Auch Joachim Scharioth ist Soziologe. Gemeinsam mit Günter Fuderholz hat er 1972 das Konzept für die Motivauswahl entwickelt. Heute steht er vor der großen Wand aus Fotos - und kann sie als repräsentative Quelle für weitergehende Analysen nutzen.
Die Güterzüge sind weg
"Dadurch, dass wir die Fotos behandelt haben, als ob sie Interviews waren, konnten wir auch Statistiken erstellen, was sich im Ruhrgebiet verändert hat."
Zum Beispiel wuchs der Anteil der Fotos mit Fahrradwegen von ein auf sechs Prozent. Dafür verschwanden die Güterzüge fast komplett. Außerdem hat Joachim Scharioth heute einen Farbvergleich, der ins Auge springt - wenn er ein paar Schritte nach hinten tritt:
"Wir haben das hier an die Wand geklebt: Das man deutlich sehen kann, dass das Ruhrgebiet 1972 zwar schon grün war. Aber von Schwarz und Grau beherrscht war. Heute ist es nochmal grüner geworden. Und außerdem ist das Ruhrgebiet so farbig wie jede andere Stadt in Deutschland. Man kann also sagen: Das Ruhrgebiet hat eigentlich seine alte Identität völlig verloren."
Reihenhäuser statt Schwimmbad
Seine Langezeitbeobachter kratzen auch am neuen Ruhrgebiets-Image: Das Motto "staubiges Fabrikgelände wird Naherholungspark mit tollen Radwegen" stimmt höchstens punktuell.

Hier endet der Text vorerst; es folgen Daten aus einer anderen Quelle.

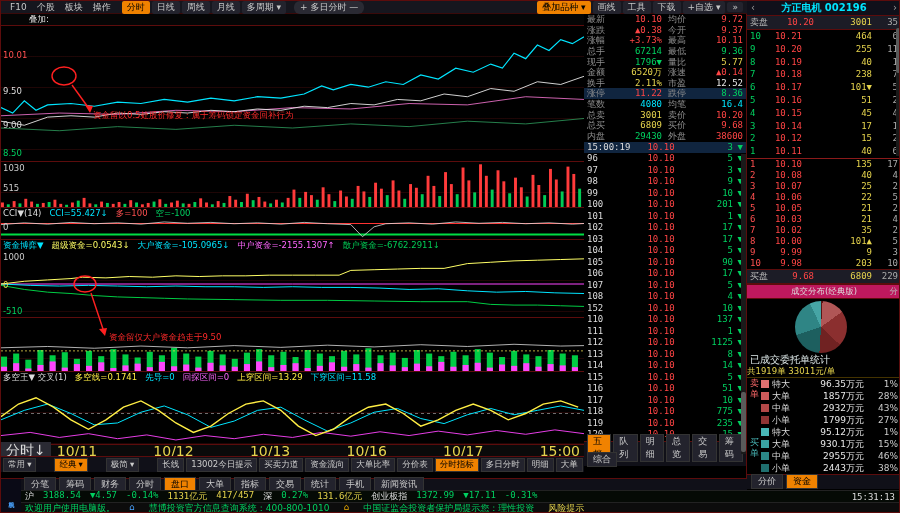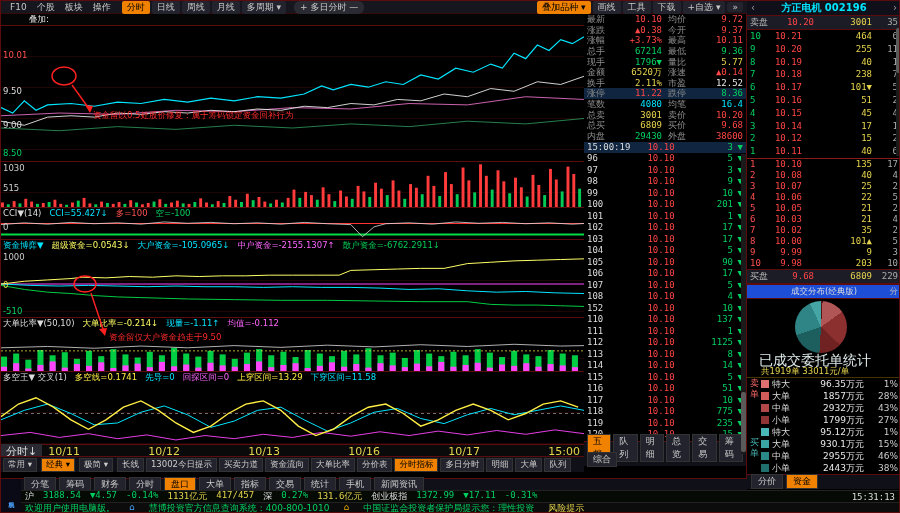"成交分布(经典版)" .dhead { background: #1d4ed8 -> #be185d }
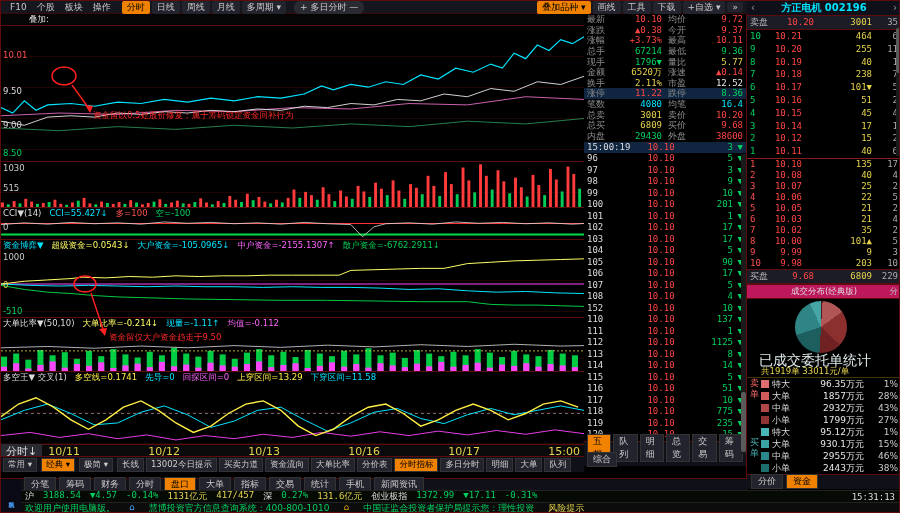"大单比率▼(50,10)" div.lgd { html: <div> <span>大单比率▼(50,10)</span> <span>大单比率=-0.214↓</span> <span>现量=-1.11↑</span> <span>均值=-0.112</span> </div> -> none }
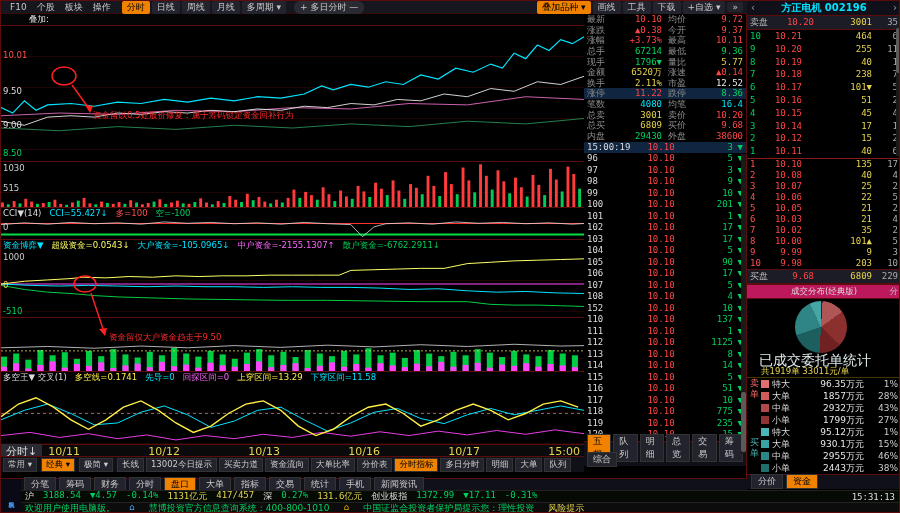"已成交委托单统计" .stitle { font-size: 14px -> 10px; padding-left: 12px -> 3px }
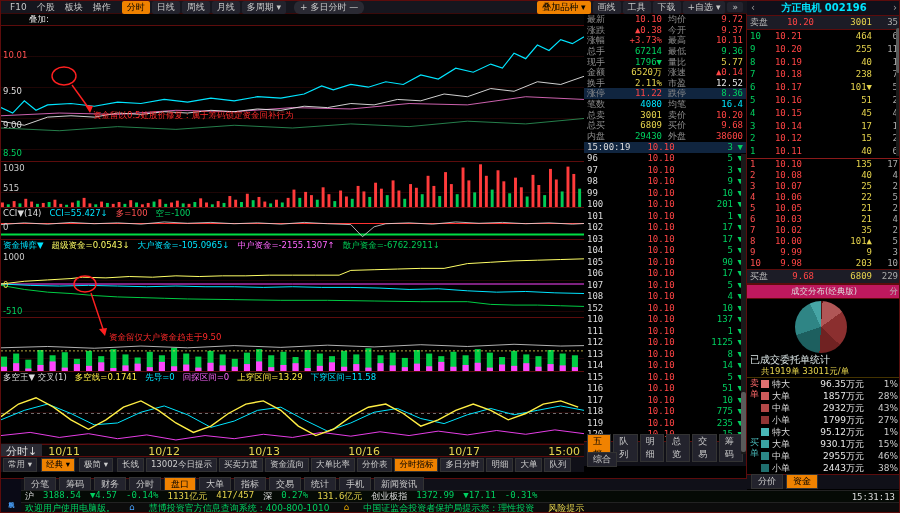"共1919单 33011元/单" .gline { padding-left: 14px -> none }
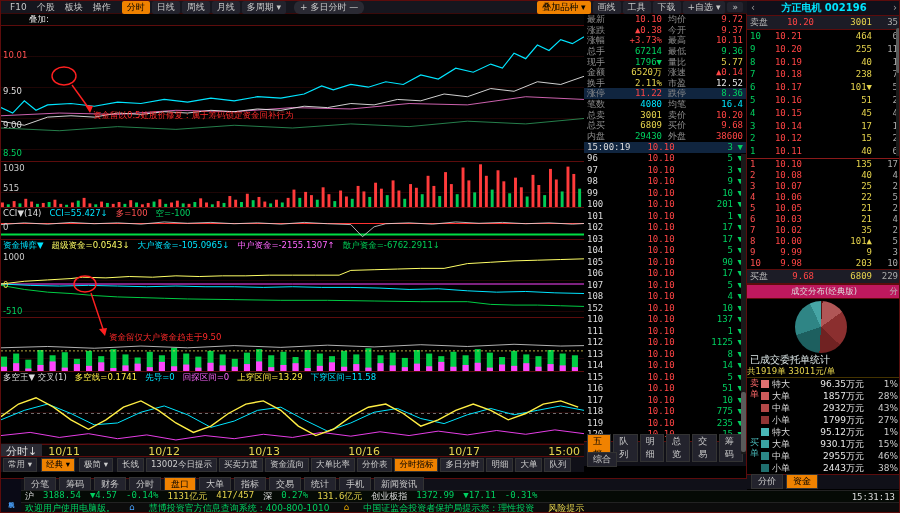"分时↓" .xaxis { font-size: 11px -> 14px }
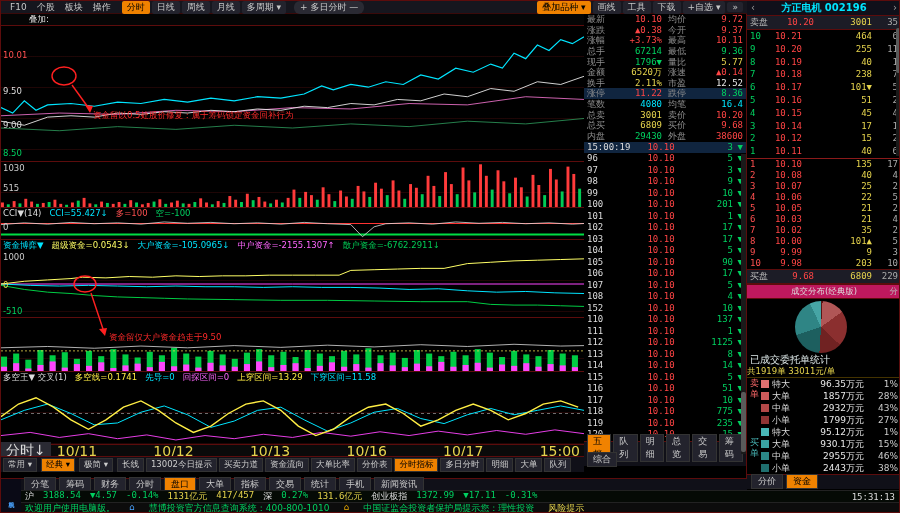"常用 ▾" span { font-family: none -> Liberation Serif, serif; gap: 4px -> 18px }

So zeigt ein Fotopaar triste Reihenhäuser heute dort, wo früher ein großes Freibad mit riesiger Wiese war. Damit ist neben dem Wandel auch die Not der Stadträte dokumentiert, die mit dem Freibad eine schöne Errungenschaft opferten, um durch den Baulandverkauf einmal Geld in der Stadtkasse zu haben.